Albert Einstein kwam in de jaren dertig met een alternatief voor de oerknaltheorie. Hij stelde dat het universum gestaag en oneindig is uitgedijd en niet het gevolg is van een geweldige explosie uit een oeratoom. Een manuscript waarin hij de theorie heeft uitgewerkt werd tientallen jaren bewaard in de Hebreeuwse Universiteit van Jeruzalem, maar pas recentelijk ontdekt.
Het manuscript is naar verluidt geschreven tijdens een reis naar Californië in 1931. Einstein schreef over het ontstaan van het heelal: “Om de dichtheid constant te laten blijven moeten er continu nieuwe deeltjes worden gevormd.” Vele jaren keek niemand om naar het manuscript, hoewel het gewoon op internet beschikbaar was.
Historicus Simon Mitton van de Universiteit van Cambridge was geschokt toen hij besefte waar het manuscript over ging. Volgens Mitton laat Einstein zien dat de Britse astrofysicus Fred Hoyle, die 20 jaar later een soortgelijke theorie opstelde, niet zo radicaal was als altijd werd gedacht. “Deze vondst bevestigt dat Hoyle niet gek was.”

Hoyle beweerde dat de ruimte oneindig kon blijven uitdijen, waarbij deeltjes uit het niets in de ruimte werden gevormd. Zijn theorie werd uiteindelijk verworpen, maar wellicht hadden meer mensen hem serieus genomen als ze hadden geweten dat Einstein al met hetzelfde idee speelde. Onderzoekers zagen het manuscript van Einstein als een kladje naar aanleiding van een nieuw idee waar hij al snel geen aandacht meer aan schonk.
Hoewel Einstein de theorie verder niet heeft uitgewerkt, laat het manuscript zien dat hij niet volledig was overtuigd van de Big Bang. “Wat het [manuscript] laat zien is dat Einstein, alhoewel hij de uitdijing van de ruimte accepteerde, niet blij was met een universum dat door de tijd heen verandert,” zei historicus Helge Kragh van de Universiteit van Aarhus in Denemarken.
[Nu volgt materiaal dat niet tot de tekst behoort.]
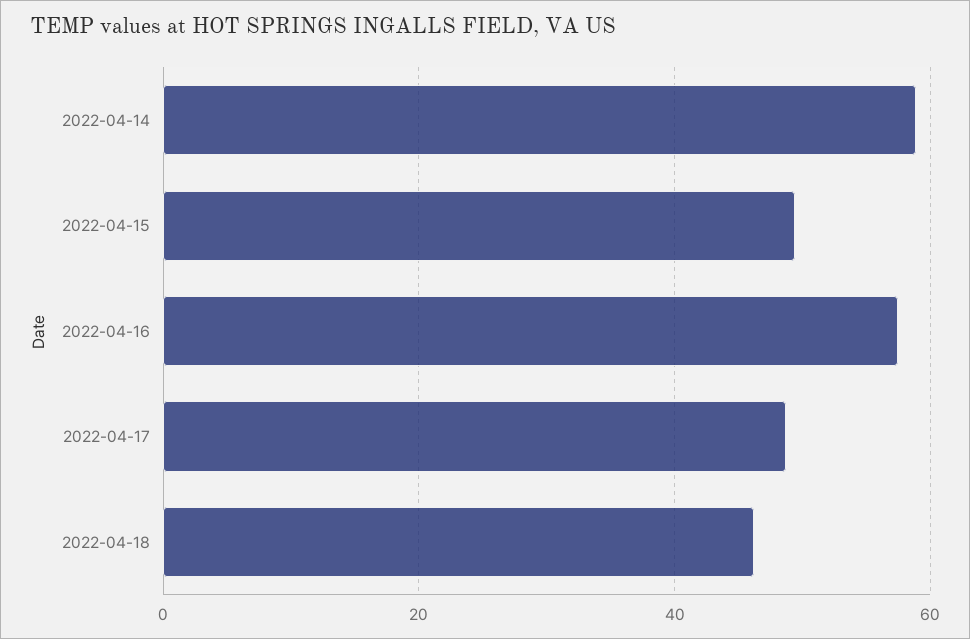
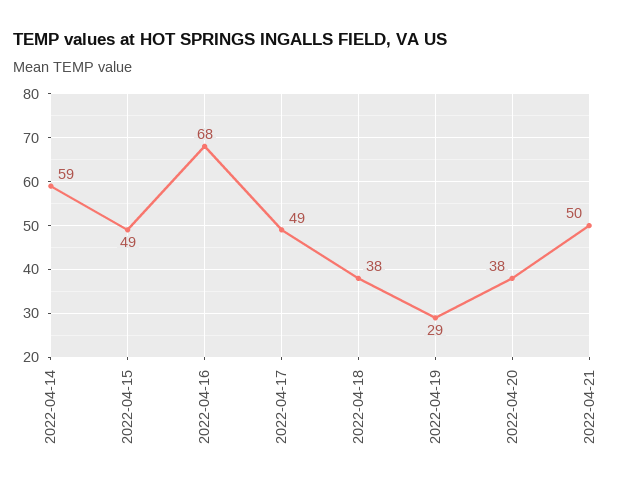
2022-04-16: 58 -> 68
2022-04-18: 46 -> 38
2022-04-19: none -> 29
2022-04-20: none -> 38
2022-04-21: none -> 50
bron: International Business Times, Discover
De traditionele theorie over de uitdijing van het helaal gaat mank. Op micro niveau is van uitdijing al helemaal geen sprake. Het is nog niet zo lang geleden dat wetenschappers stelden dat ook op moleculair niveau sprake is van dezelfde uitdijing als in het universum.
De suggestie wordt een beetje gewekt alsof de Steady-state-theorie van Hoyle “niet werd geloofd” omdat hij voor gek werd versleten. De werkelijkheid was een beetje anders. Hoyle’s alternatieve verklaring voor de door Hubble waargenomen uitdijing werd tot midden jaren ’60 door een aanzienlijke minderheid van astronomen aangehangen. De theorie is pas definitief verlaten toen de waarnemingen van de achtergrondstraling, de verhouding tussen de lichte elementen en de tijd-ruimtelijke verdeling van quasars allemaal wezen in de richting van een hete oerknal.
volgens mijn bescheiden mening kunnen we daar nooit achterkomen, het is allemaal véél te complex en de mogelijkheden zijn zoals tijd en ruimte eindeloos…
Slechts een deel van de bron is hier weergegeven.